# JioMart product metadata extraction

In this notebook we will be analyzing tweets from users for Delta Air Lines support reps using OpenAI GPT3.5 API. The analysis is done in 2 steps:

1. Intent identification: find out why a user is writing a tweet, this could be one of 4 reasons:
    - Raise a complaint/grievance
    - Ask a question
    - Share a good experience
    - Other reasons

2. Reasons for complaints: for the tweets where a complaint is being raised, we want to identify the major causes which would be one of:
    - Flight Cancellation
    - Flight Delays
    - Bad Flight Experience
    - Lost/Damaged Luggage
    - Flight Attendant Complaints
    - Flight Booking Problems
    - Poor Customer Service
    - Other

### Data Source

### Environment Setup
This notebook was run using Python 3.8 with following packages installed:
- langchain==0.0.177
- pandas==2.0.1
- opendatasets==0.1.22

## Load data

In [1]:
import opendatasets as od
from tempfile import mkdtemp
import pandas as pd

In [2]:
data_dir = mkdtemp()
od.download("https://www.kaggle.com/datasets/mohit2512/jio-mart-product-items", 
            data_dir=data_dir)

Please provide your Kaggle credentials to download this dataset.
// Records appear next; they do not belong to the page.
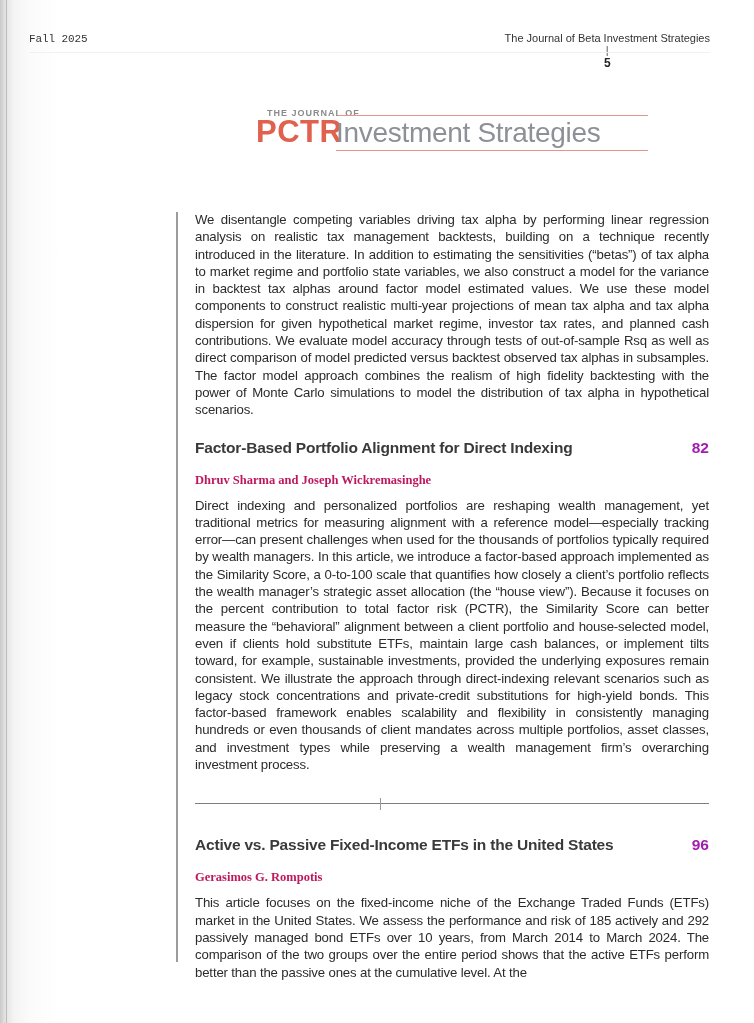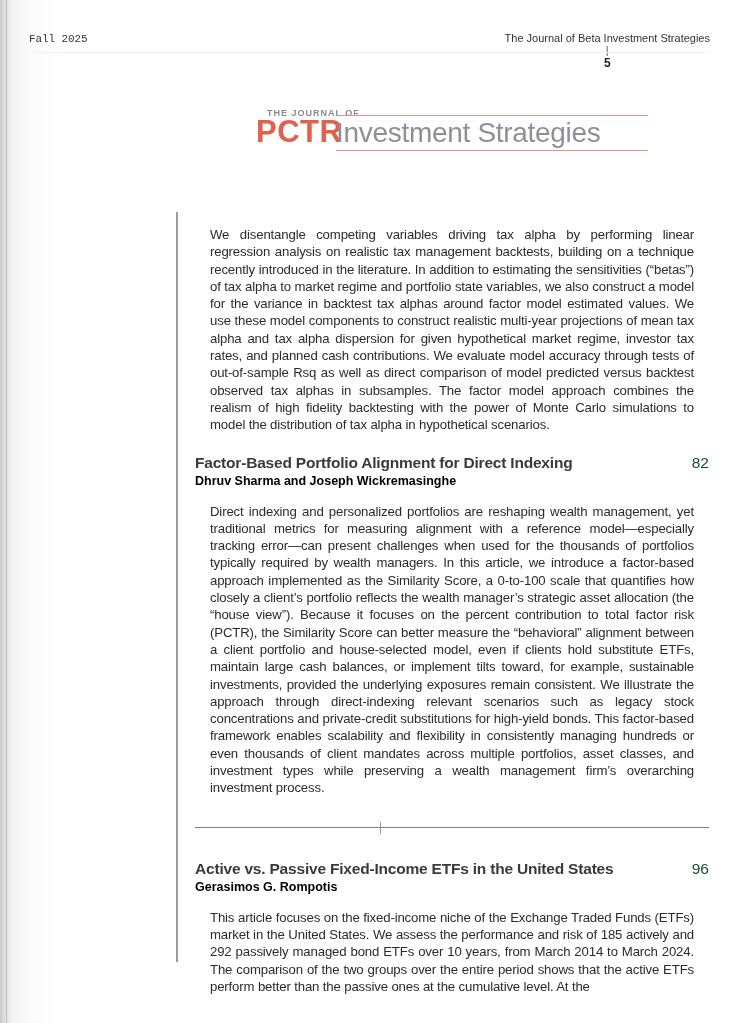"We disentangle competing variables" p.abstract { margin: 15px -> 0 }
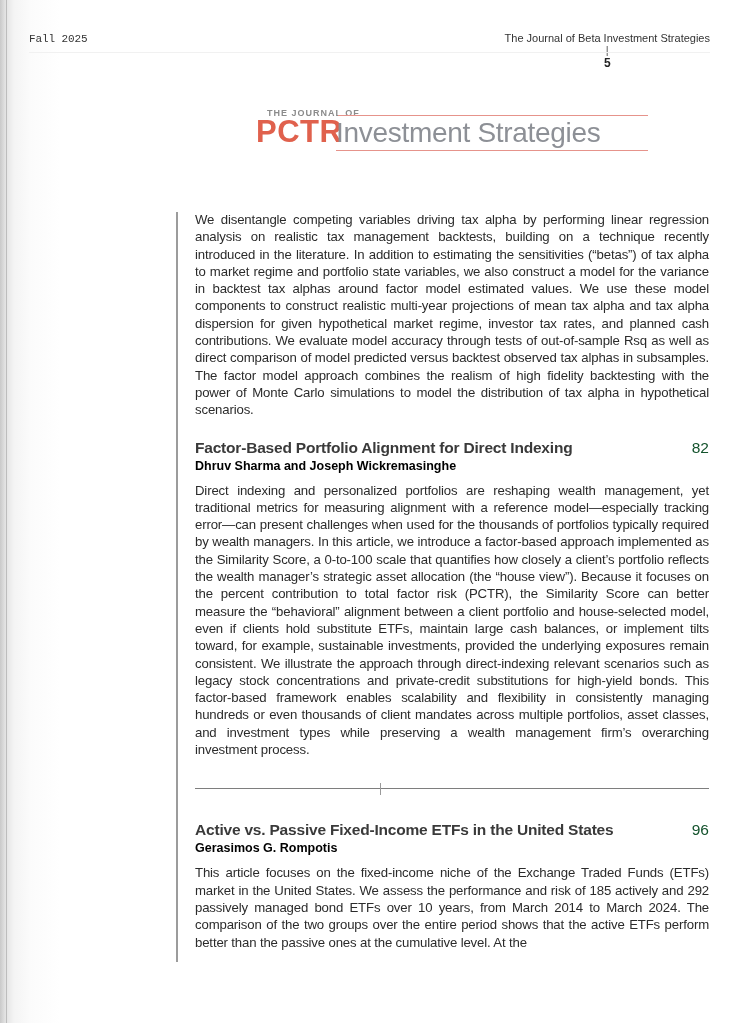"82" .article-page { color: #14532d -> #a21caf; font-weight: normal -> bold }
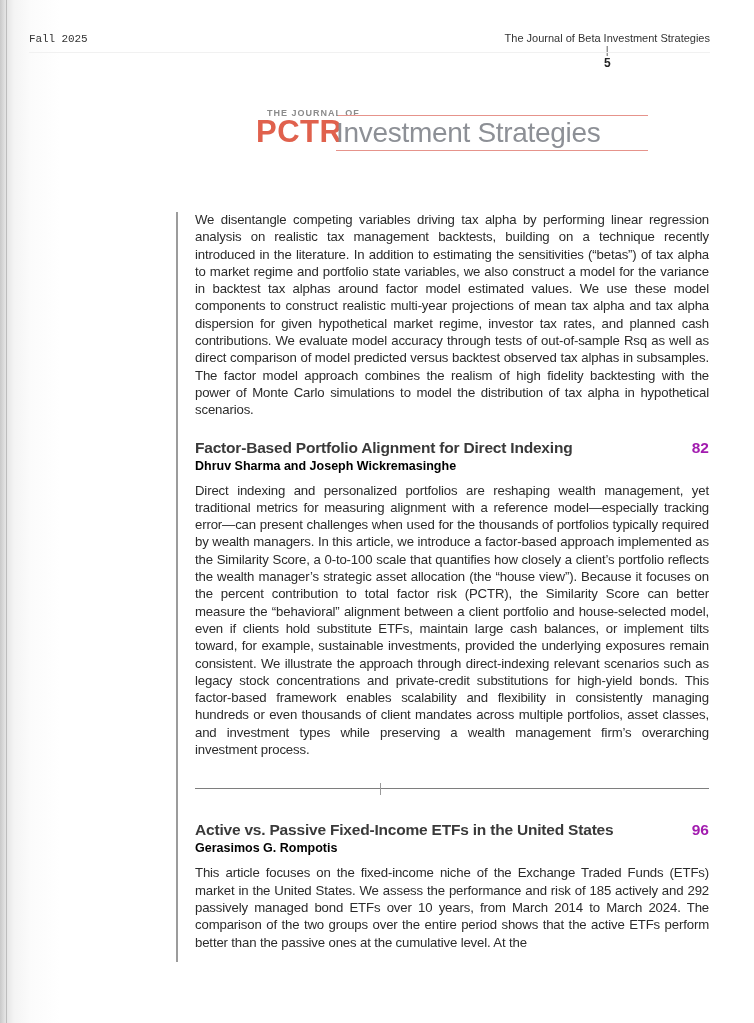"Dhruv Sharma and Joseph Wickremasinghe" .article-author { color: #000000 -> #be185d; font-family: none -> Liberation Serif, serif; margin-top: 2px -> 16px }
Learn more: http://bit.ly/kaggle-creds
Your Kaggle username:

  aarshayjain


Your Kaggle Key:

  ········


Downloading jio-mart-product-items.zip to /var/folders/rj/4_r942cx5xv13l6l57n5wz3m0000gn/T/tmp1s9w6lpe/jio-mart-product-items


100%|████████████████████████████████████████████████████████████████████████████████████████████████████████████████████████████████████████████████████████████| 2.31M/2.31M [00:00<00:00, 30.3MB/s]







In [3]:
df = pd.read_csv(f"{data_dir}/jio-mart-product-items/jio_mart_items.csv")
# drop href column
df.drop(columns="href", inplace=True)
# add ID column
df = df.reset_index(names=["id"])
df.shape

(162313, 5)

In [4]:
df.sample(2)

Unnamed: 0,id,category,sub_category,items,price
100140,100140,Home & Kitchen,Garden & Outdoor,Kraft Seeds Rajnigandha Tuberose Flower Bulbs ...,75000.0
20689,20689,Groceries,Personal Care,Fem Gold Ultra Creme Bleach 30 g,76.0


In [5]:
df.category.value_counts()

category
Home & Kitchen    60335
Groceries         46044
Fashion           26101
Electronics       19022
Beauty            10741
Jewellery            70
Name: count, dtype: int64

## Process mobiles and tablets

In [6]:
df_mnt = df.loc[(df.category == "Electronics") & (df.sub_category == "Mobiles & Tablets")]
df_mnt.shape

(3810, 5)

In [7]:
# take sample of 100
df_mnt = df_mnt.sample(100)
df_mnt.shape

(100, 5)

In [59]:
df_mnt["items"].sample(5).tolist()

['Regor Finger Grip/Selfie Holder & Mobile Stand for iPhones & Android Smartphones (Eiffel Tower)',
 'itek WCH003_BL 4 USB Ports 1 Amp Rapid Charge Wall Adapter',
 'Fossil Q Gen 4 Hr FTW6015 Smart Watch, Nude',
 'Noise Colorfit Pro 2 Full Touch Control Smart Watch (Deep Wine)',
 'Oppo A15 32 GB, 3 GB RAM, Dynamic Black, Mobile Phone']

## Prompt Engineering

Visit the [OpenAI API Playground](https://platform.openai.com/playground?mode=chat) to find the right prompts.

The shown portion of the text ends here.